(11 KASIM PAZARTESİ)
Hafta sonu berbat hissederek geçti, bu sabaha da kötü uyandım, üstelik boğazımda sinsi bir ağrıyla... Annemle pazar alışverişine çıktım, ardından parkta kahvaltı edecektik. Omletim bir türlü gelmeyince doğru dürüst bir şey yemeden kalktım ve sinir oldum. Fark ettim ki; keyifsizken annemle parkta yürümek bile iyi gelmedi bana.
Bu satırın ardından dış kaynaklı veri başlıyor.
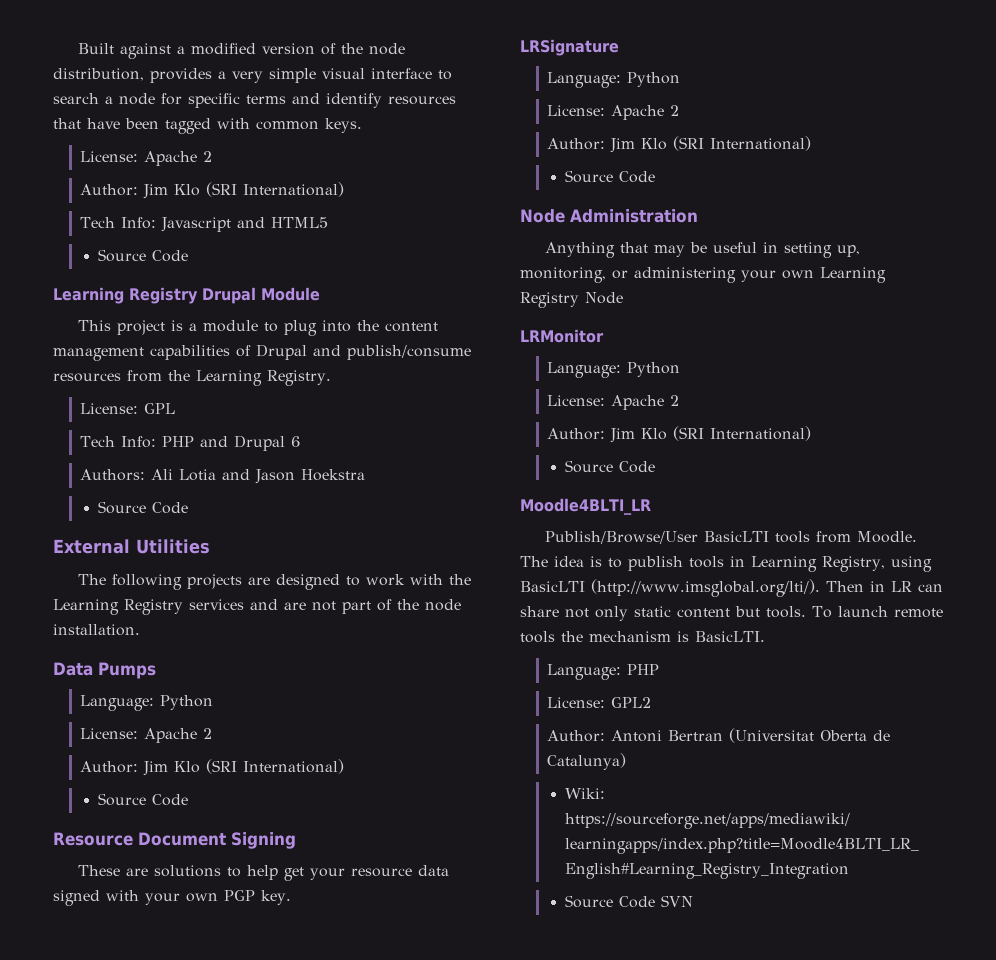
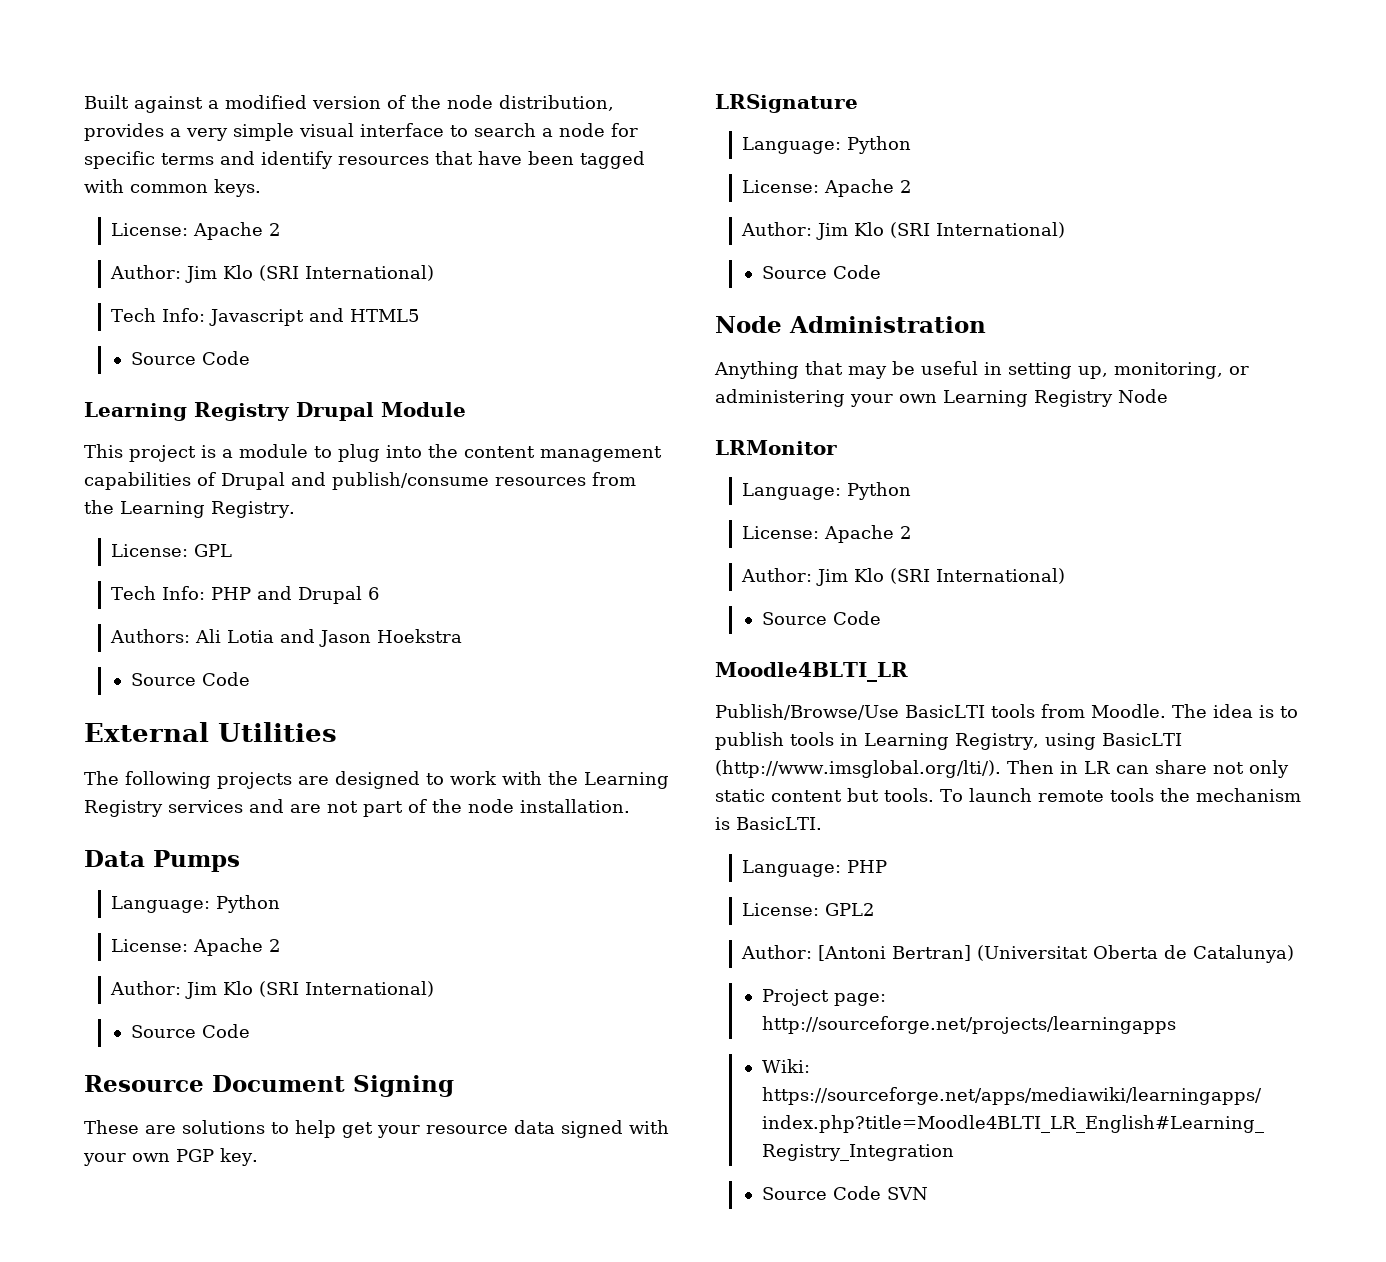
- Publish/Browse/User BasicLTI tools from Moodle.
+ Publish/Browse/Use BasicLTI tools from Moodle.
- Author: Antoni Bertran (Universitat Oberta de Catalunya)
+ Author: [Antoni Bertran] (Universitat Oberta de Catalunya)
+ Project page: http://sourceforge.net/projects/learningapps

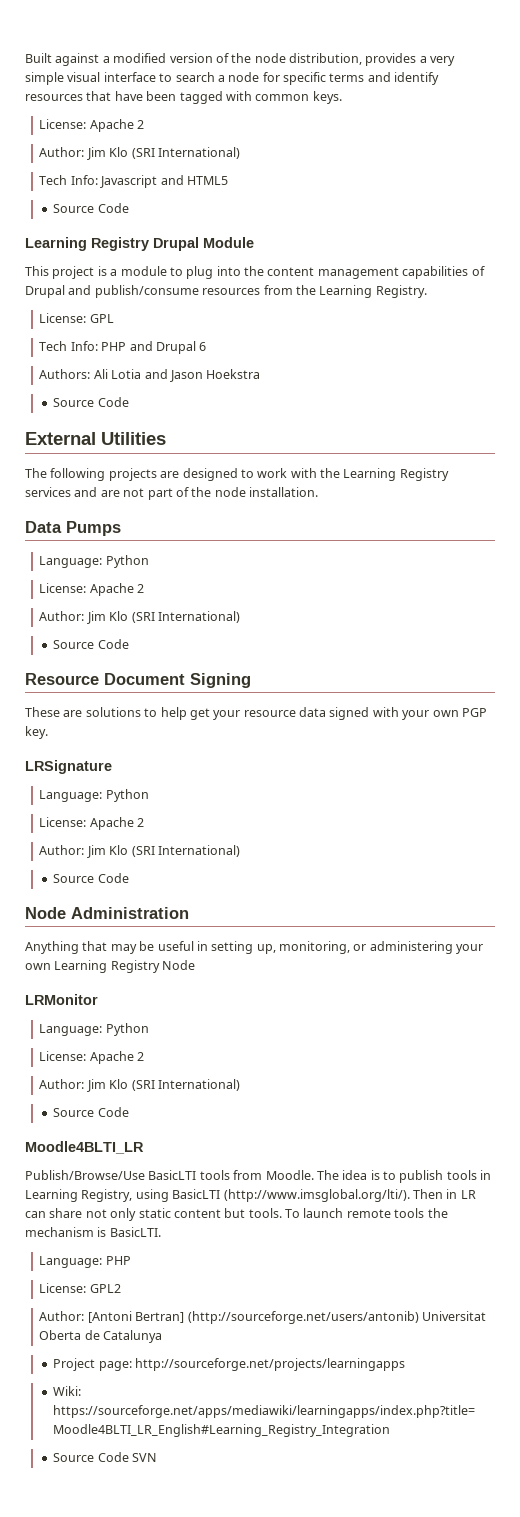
- Author: [Antoni Bertran] (Universitat Oberta de Catalunya)
+ Author: [Antoni Bertran] (http://sourceforge.net/users/antonib) Universitat Oberta de Catalunya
Ben iyiyken her şey iyi gidiyor; işim, evliliğim, insanlarla ilişkilerim, vesaire... Ben kötüykense hiçbir şey bana iyi gelmiyor galiba, kimse bana çare olmuyor. Terapi de bunlardan farklı değil, böyle hissettim. Bu hafta zaten sürekli terapistime karşı hayal kırıklığı ve biraz öfke duydum, her gün ona söylemek istediklerimi biriktirdim içimde.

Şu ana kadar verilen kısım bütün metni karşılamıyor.